BEGIN RECORDS SUPPLIED
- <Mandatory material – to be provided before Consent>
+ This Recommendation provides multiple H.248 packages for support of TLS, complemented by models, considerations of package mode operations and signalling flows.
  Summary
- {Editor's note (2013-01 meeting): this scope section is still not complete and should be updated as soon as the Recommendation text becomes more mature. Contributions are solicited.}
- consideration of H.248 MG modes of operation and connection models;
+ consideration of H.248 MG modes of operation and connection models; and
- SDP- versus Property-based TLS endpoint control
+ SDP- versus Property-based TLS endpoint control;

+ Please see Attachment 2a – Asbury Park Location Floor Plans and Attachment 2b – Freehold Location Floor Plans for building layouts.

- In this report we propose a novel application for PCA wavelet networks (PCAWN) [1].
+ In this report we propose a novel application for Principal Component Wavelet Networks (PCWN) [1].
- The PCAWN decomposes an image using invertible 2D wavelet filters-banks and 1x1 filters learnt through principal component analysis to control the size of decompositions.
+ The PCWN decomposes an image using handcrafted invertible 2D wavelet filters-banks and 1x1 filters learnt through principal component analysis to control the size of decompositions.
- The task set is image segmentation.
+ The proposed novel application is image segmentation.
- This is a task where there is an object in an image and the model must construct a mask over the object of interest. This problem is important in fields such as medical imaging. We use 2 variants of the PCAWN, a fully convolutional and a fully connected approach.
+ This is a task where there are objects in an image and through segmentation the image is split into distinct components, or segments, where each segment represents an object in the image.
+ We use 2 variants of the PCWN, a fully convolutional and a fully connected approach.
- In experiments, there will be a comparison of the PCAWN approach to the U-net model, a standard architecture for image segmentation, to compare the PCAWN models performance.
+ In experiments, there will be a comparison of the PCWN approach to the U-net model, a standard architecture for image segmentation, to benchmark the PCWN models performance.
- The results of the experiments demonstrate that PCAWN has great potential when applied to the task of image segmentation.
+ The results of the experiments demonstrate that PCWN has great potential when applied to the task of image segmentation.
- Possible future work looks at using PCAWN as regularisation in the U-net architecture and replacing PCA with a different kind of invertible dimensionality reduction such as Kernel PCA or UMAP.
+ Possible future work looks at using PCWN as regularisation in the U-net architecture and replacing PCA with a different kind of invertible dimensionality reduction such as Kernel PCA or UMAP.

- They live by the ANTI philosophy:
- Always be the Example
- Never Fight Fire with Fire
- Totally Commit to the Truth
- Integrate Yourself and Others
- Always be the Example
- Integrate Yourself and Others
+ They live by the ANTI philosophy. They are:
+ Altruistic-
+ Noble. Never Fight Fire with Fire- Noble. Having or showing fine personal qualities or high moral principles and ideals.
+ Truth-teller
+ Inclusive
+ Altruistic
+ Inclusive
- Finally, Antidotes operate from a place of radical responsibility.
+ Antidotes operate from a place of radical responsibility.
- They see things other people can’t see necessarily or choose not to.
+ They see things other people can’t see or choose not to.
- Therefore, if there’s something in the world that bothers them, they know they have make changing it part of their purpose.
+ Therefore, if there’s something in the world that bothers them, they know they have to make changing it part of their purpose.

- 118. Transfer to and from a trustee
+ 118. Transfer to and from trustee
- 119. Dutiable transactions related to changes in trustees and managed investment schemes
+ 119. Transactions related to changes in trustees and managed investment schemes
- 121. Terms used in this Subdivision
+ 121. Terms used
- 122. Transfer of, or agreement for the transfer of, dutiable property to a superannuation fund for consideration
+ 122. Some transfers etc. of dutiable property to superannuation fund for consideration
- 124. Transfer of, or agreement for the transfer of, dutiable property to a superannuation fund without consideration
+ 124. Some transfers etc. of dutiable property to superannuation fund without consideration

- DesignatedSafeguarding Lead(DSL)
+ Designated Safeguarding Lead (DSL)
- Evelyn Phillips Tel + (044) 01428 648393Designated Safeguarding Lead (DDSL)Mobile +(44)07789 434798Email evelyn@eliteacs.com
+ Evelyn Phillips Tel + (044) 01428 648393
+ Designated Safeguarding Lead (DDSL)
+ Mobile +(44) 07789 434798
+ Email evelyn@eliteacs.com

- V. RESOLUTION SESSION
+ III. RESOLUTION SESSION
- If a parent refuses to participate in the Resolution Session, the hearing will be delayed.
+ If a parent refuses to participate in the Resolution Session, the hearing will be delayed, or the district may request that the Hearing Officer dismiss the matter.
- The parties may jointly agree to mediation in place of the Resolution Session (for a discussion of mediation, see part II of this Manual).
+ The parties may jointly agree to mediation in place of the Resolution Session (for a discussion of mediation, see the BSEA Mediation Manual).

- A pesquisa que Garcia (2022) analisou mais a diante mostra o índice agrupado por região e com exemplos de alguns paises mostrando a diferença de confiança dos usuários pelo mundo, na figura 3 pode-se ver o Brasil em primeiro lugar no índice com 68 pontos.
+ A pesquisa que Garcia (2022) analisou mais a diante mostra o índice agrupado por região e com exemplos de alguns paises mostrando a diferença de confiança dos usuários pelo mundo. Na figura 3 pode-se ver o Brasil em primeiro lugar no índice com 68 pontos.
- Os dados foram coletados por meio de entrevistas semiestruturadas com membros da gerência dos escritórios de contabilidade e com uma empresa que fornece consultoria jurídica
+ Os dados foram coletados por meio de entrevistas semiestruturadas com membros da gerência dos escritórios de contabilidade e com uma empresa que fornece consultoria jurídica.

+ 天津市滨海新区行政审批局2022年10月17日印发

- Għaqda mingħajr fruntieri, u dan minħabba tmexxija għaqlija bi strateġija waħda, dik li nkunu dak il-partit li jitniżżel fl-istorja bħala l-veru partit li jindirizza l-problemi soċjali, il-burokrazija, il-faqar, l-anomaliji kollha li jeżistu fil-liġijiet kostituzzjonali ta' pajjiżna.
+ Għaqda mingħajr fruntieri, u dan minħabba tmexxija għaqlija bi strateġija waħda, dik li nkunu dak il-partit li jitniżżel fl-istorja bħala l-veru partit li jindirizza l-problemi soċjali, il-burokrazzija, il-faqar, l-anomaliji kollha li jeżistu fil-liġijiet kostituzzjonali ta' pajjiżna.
END RECORDS SUPPLIED
• TASK REQUIREMENTS
Copy each line of the data exactly, please.

• SOLUTION TO THIS EXERCISE
- <Mandatory material – to be provided before Consent>
+ This Recommendation provides multiple H.248 packages for support of TLS, complemented by models, considerations of package mode operations and signalling flows.
  Summary
- {Editor's note (2013-01 meeting): this scope section is still not complete and should be updated as soon as the Recommendation text becomes more mature. Contributions are solicited.}
- consideration of H.248 MG modes of operation and connection models;
+ consideration of H.248 MG modes of operation and connection models; and
- SDP- versus Property-based TLS endpoint control
+ SDP- versus Property-based TLS endpoint control;

+ Please see Attachment 2a – Asbury Park Location Floor Plans and Attachment 2b – Freehold Location Floor Plans for building layouts.

- In this report we propose a novel application for PCA wavelet networks (PCAWN) [1].
+ In this report we propose a novel application for Principal Component Wavelet Networks (PCWN) [1].
- The PCAWN decomposes an image using invertible 2D wavelet filters-banks and 1x1 filters learnt through principal component analysis to control the size of decompositions.
+ The PCWN decomposes an image using handcrafted invertible 2D wavelet filters-banks and 1x1 filters learnt through principal component analysis to control the size of decompositions.
- The task set is image segmentation.
+ The proposed novel application is image segmentation.
- This is a task where there is an object in an image and the model must construct a mask over the object of interest. This problem is important in fields such as medical imaging. We use 2 variants of the PCAWN, a fully convolutional and a fully connected approach.
+ This is a task where there are objects in an image and through segmentation the image is split into distinct components, or segments, where each segment represents an object in the image.
+ We use 2 variants of the PCWN, a fully convolutional and a fully connected approach.
- In experiments, there will be a comparison of the PCAWN approach to the U-net model, a standard architecture for image segmentation, to compare the PCAWN models performance.
+ In experiments, there will be a comparison of the PCWN approach to the U-net model, a standard architecture for image segmentation, to benchmark the PCWN models performance.
- The results of the experiments demonstrate that PCAWN has great potential when applied to the task of image segmentation.
+ The results of the experiments demonstrate that PCWN has great potential when applied to the task of image segmentation.
- Possible future work looks at using PCAWN as regularisation in the U-net architecture and replacing PCA with a different kind of invertible dimensionality reduction such as Kernel PCA or UMAP.
+ Possible future work looks at using PCWN as regularisation in the U-net architecture and replacing PCA with a different kind of invertible dimensionality reduction such as Kernel PCA or UMAP.

- They live by the ANTI philosophy:
- Always be the Example
- Never Fight Fire with Fire
- Totally Commit to the Truth
- Integrate Yourself and Others
- Always be the Example
- Integrate Yourself and Others
+ They live by the ANTI philosophy. They are:
+ Altruistic-
+ Noble. Never Fight Fire with Fire- Noble. Having or showing fine personal qualities or high moral principles and ideals.
+ Truth-teller
+ Inclusive
+ Altruistic
+ Inclusive
- Finally, Antidotes operate from a place of radical responsibility.
+ Antidotes operate from a place of radical responsibility.
- They see things other people can’t see necessarily or choose not to.
+ They see things other people can’t see or choose not to.
- Therefore, if there’s something in the world that bothers them, they know they have make changing it part of their purpose.
+ Therefore, if there’s something in the world that bothers them, they know they have to make changing it part of their purpose.

- 118. Transfer to and from a trustee
+ 118. Transfer to and from trustee
- 119. Dutiable transactions related to changes in trustees and managed investment schemes
+ 119. Transactions related to changes in trustees and managed investment schemes
- 121. Terms used in this Subdivision
+ 121. Terms used
- 122. Transfer of, or agreement for the transfer of, dutiable property to a superannuation fund for consideration
+ 122. Some transfers etc. of dutiable property to superannuation fund for consideration
- 124. Transfer of, or agreement for the transfer of, dutiable property to a superannuation fund without consideration
+ 124. Some transfers etc. of dutiable property to superannuation fund without consideration

- DesignatedSafeguarding Lead(DSL)
+ Designated Safeguarding Lead (DSL)
- Evelyn Phillips Tel + (044) 01428 648393Designated Safeguarding Lead (DDSL)Mobile +(44)07789 434798Email evelyn@eliteacs.com
+ Evelyn Phillips Tel + (044) 01428 648393
+ Designated Safeguarding Lead (DDSL)
+ Mobile +(44) 07789 434798
+ Email evelyn@eliteacs.com

- V. RESOLUTION SESSION
+ III. RESOLUTION SESSION
- If a parent refuses to participate in the Resolution Session, the hearing will be delayed.
+ If a parent refuses to participate in the Resolution Session, the hearing will be delayed, or the district may request that the Hearing Officer dismiss the matter.
- The parties may jointly agree to mediation in place of the Resolution Session (for a discussion of mediation, see part II of this Manual).
+ The parties may jointly agree to mediation in place of the Resolution Session (for a discussion of mediation, see the BSEA Mediation Manual).

- A pesquisa que Garcia (2022) analisou mais a diante mostra o índice agrupado por região e com exemplos de alguns paises mostrando a diferença de confiança dos usuários pelo mundo, na figura 3 pode-se ver o Brasil em primeiro lugar no índice com 68 pontos.
+ A pesquisa que Garcia (2022) analisou mais a diante mostra o índice agrupado por região e com exemplos de alguns paises mostrando a diferença de confiança dos usuários pelo mundo. Na figura 3 pode-se ver o Brasil em primeiro lugar no índice com 68 pontos.
- Os dados foram coletados por meio de entrevistas semiestruturadas com membros da gerência dos escritórios de contabilidade e com uma empresa que fornece consultoria jurídica
+ Os dados foram coletados por meio de entrevistas semiestruturadas com membros da gerência dos escritórios de contabilidade e com uma empresa que fornece consultoria jurídica.

+ 天津市滨海新区行政审批局2022年10月17日印发

- Għaqda mingħajr fruntieri, u dan minħabba tmexxija għaqlija bi strateġija waħda, dik li nkunu dak il-partit li jitniżżel fl-istorja bħala l-veru partit li jindirizza l-problemi soċjali, il-burokrazija, il-faqar, l-anomaliji kollha li jeżistu fil-liġijiet kostituzzjonali ta' pajjiżna.
+ Għaqda mingħajr fruntieri, u dan minħabba tmexxija għaqlija bi strateġija waħda, dik li nkunu dak il-partit li jitniżżel fl-istorja bħala l-veru partit li jindirizza l-problemi soċjali, il-burokrazzija, il-faqar, l-anomaliji kollha li jeżistu fil-liġijiet kostituzzjonali ta' pajjiżna.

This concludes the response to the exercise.